State Attorney General J.B. Van Hollen on Monday appealed a two-week-old decision striking down Wisconsin’s voter ID law. Van Hollen had promised an appeal as soon as U.S. District Judge Lynn Adelman in Milwaukee blocked the voter ID law for violating the U.S. Constitution and federal Voting Rights Act. Monday’s filing puts the case before the 7th Circuit Court of Appeals in Chicago. Van Hollen also asked Adelman to suspend his ruling while the appeal proceeds, saying his decision was too broad. In his ruling, Adelman expressed skepticism that any voter ID law could pass court muster because minorities have a more difficult time than whites obtaining photo identification. He wrote that he would review any changes to the voter ID law that state lawmakers may make — something attorneys in Van Hollen’s Department of Justice said the judge doesn’t have the authority to do.
“By entering such an excessively broad injunction, the court aims to give itself the power of a second Wisconsin governor, equipped with the authority to judicially ‘veto’ future voter photo ID laws that the Wisconsin Legislature might enact. The court has no such power,” wrote Clayton Kawski, an assistant attorney general.

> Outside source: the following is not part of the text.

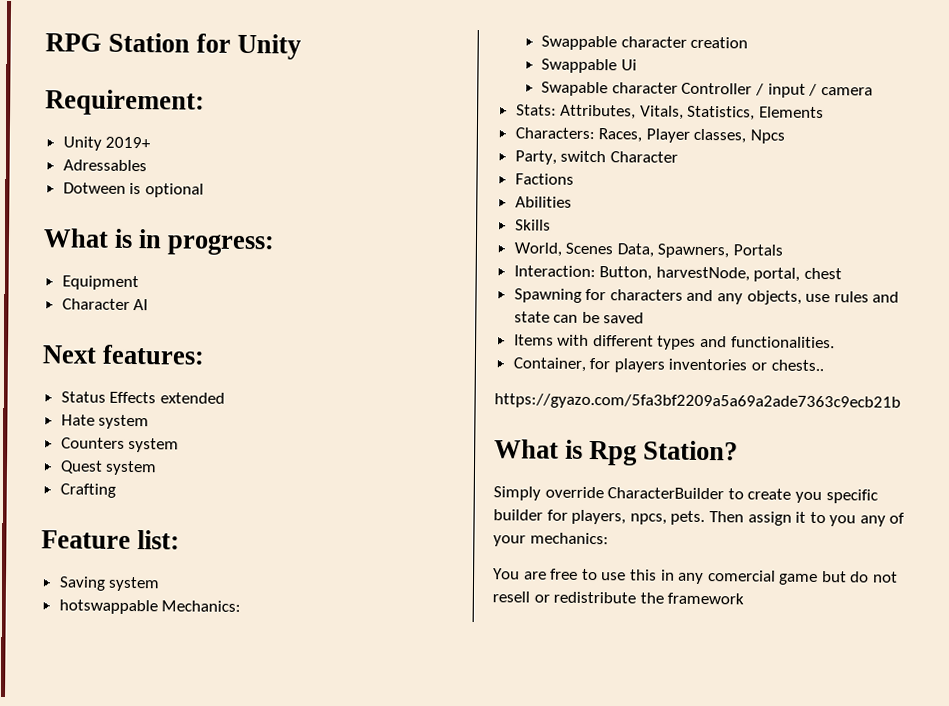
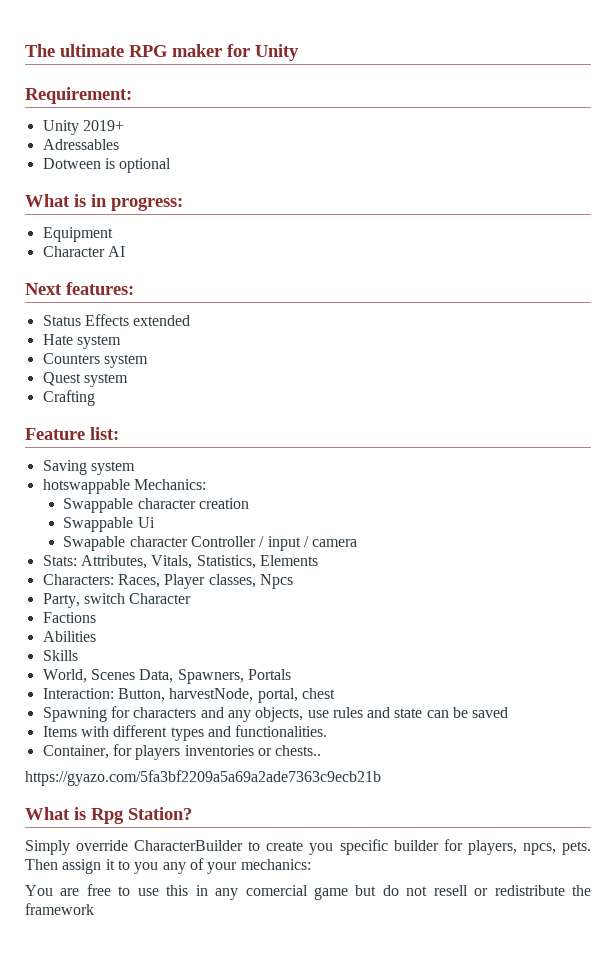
[45,32,191,53] RPG Station -> [25,44,222,57] The ultimate RPG maker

Kawski also contended Adelman wrongly applied the Voting Rights Act by ruling that that federal statute did not allow election practices that were likely to create more barriers for minorities than whites. The Voting Rights Act is focused on the actual results of election measures, not the likelihood of what they might do, Kawski wrote.
Adelman’s ruling dealt with two challenges that he considered in a joint trial in November.